| ABOUT THIS EXERCISE |
Among the records that follow, how many lines contain the word "spojení"? Give the number and no other words.

━━━

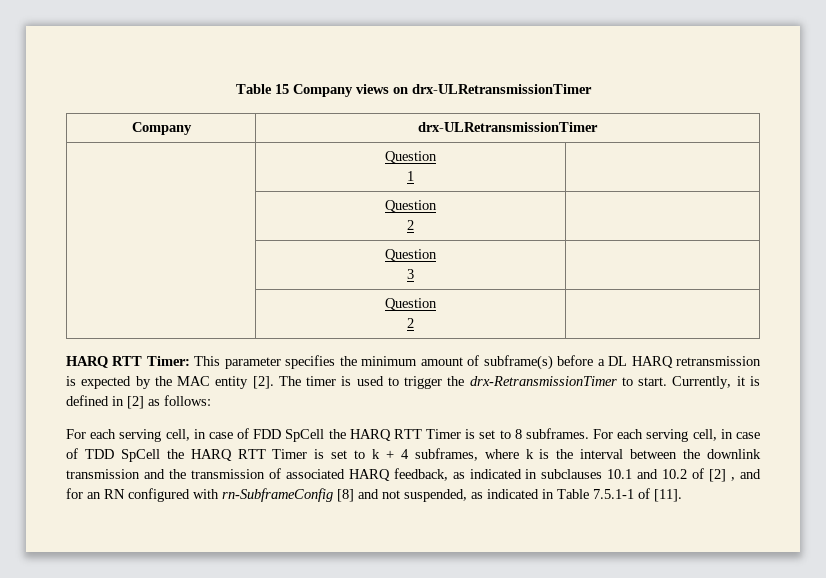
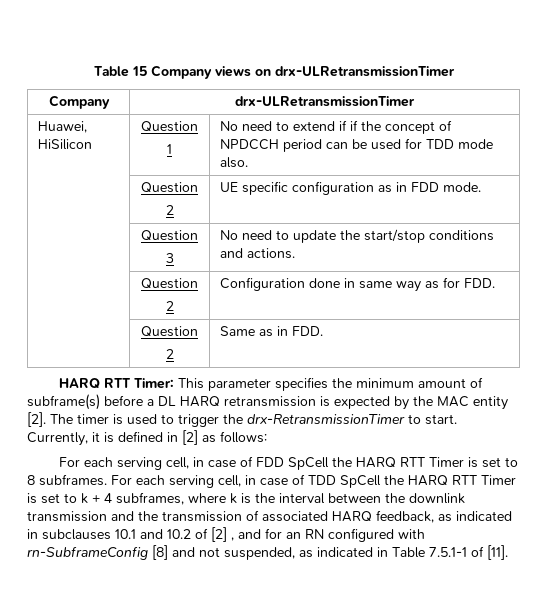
  Company | drx-ULRetransmissionTimer
+ Huawei, HiSilicon | Question
+ 1 | No need to extend if if the concept of NPDCCH period can be used for TDD mode also.
  | Question
- 1 |
+ 2 | UE specific configuration as in FDD mode.
  | Question
- 2 |
+ 3 | No need to update the start/stop conditions and actions.
  | Question
- 3 |
+ 2 | Configuration done in same way as for FDD.
  | Question
- 2 |
+ 2 | Same as in FDD.

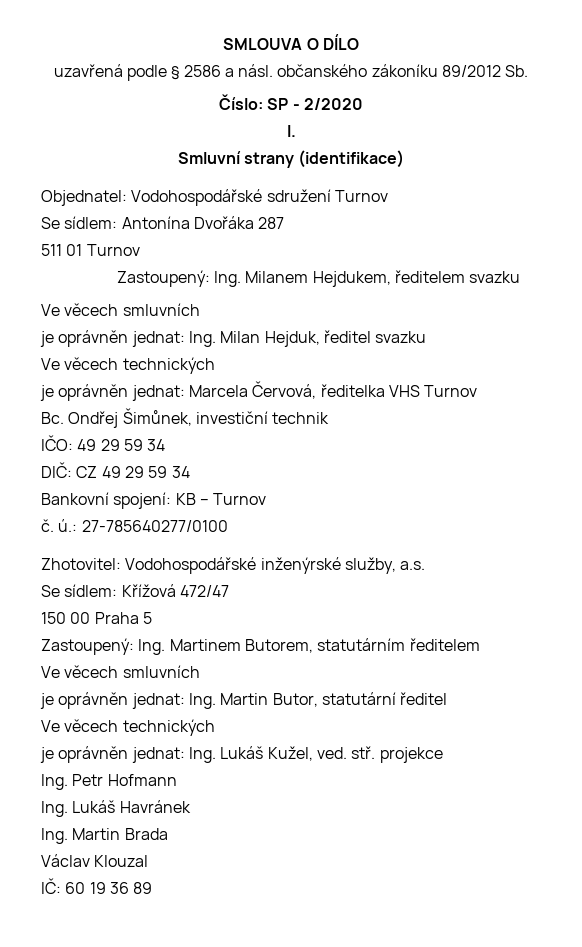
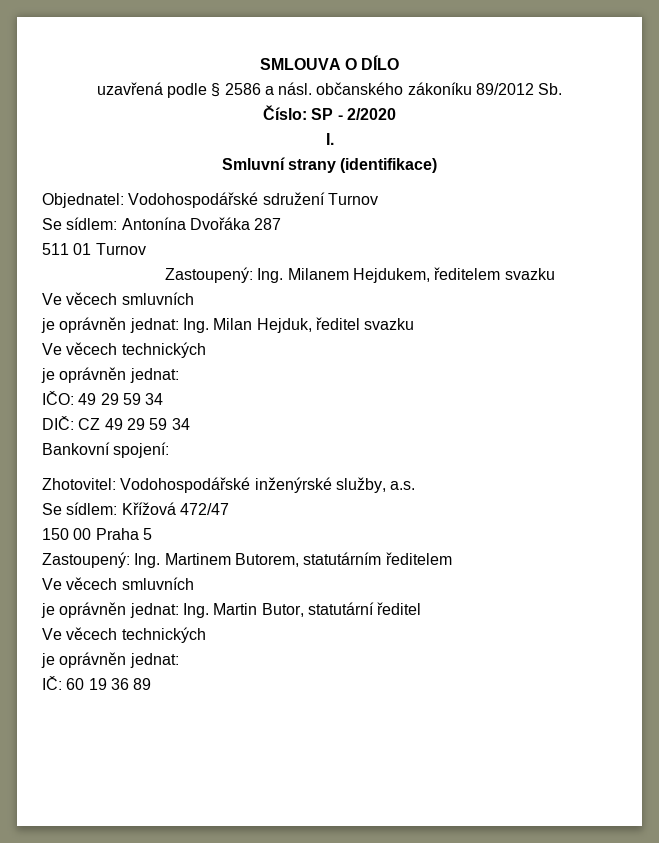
  je oprávněn jednat: Ing. Milan Hejduk, ředitel svazku
  Ve věcech technických
- je oprávněn jednat: Marcela Červová, ředitelka VHS Turnov
- Bc. Ondřej Šimůnek, investiční technik
+ je oprávněn jednat:
- Bankovní spojení: KB – Turnov
- č. ú.: 27-785640277/0100
+ Bankovní spojení:
  je oprávněn jednat: Ing. Martin Butor, statutární ředitel
  Ve věcech technických
- je oprávněn jednat: Ing. Lukáš Kužel, ved. stř. projekce
- Ing. Petr Hofmann
- Ing. Lukáš Havránek
- Ing. Martin Brada
- Václav Klouzal
+ je oprávněn jednat:

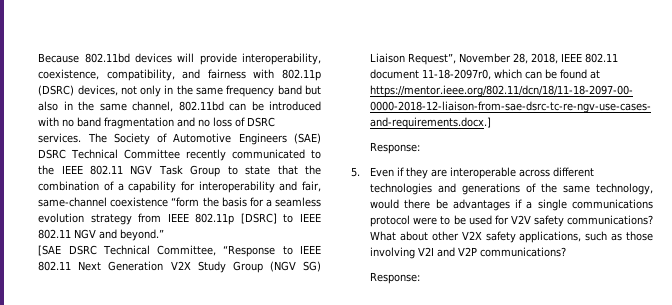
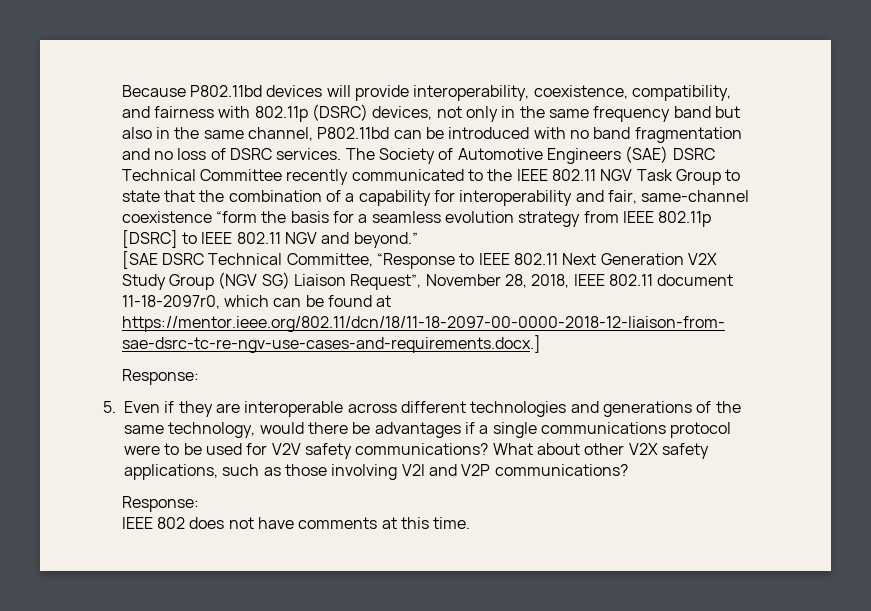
- Because 802.11bd devices will provide interoperability, coexistence, compatibility, and fairness with 802.11p (DSRC) devices, not only in the same frequency band but also in the same channel, 802.11bd can be introduced with no band fragmentation and no loss of DSRC services.
+ Because P802.11bd devices will provide interoperability, coexistence, compatibility, and fairness with 802.11p (DSRC) devices, not only in the same frequency band but also in the same channel, P802.11bd can be introduced with no band fragmentation and no loss of DSRC services.
+ IEEE 802 does not have comments at this time.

━━━

| RESPONSE TO THIS TASK |
2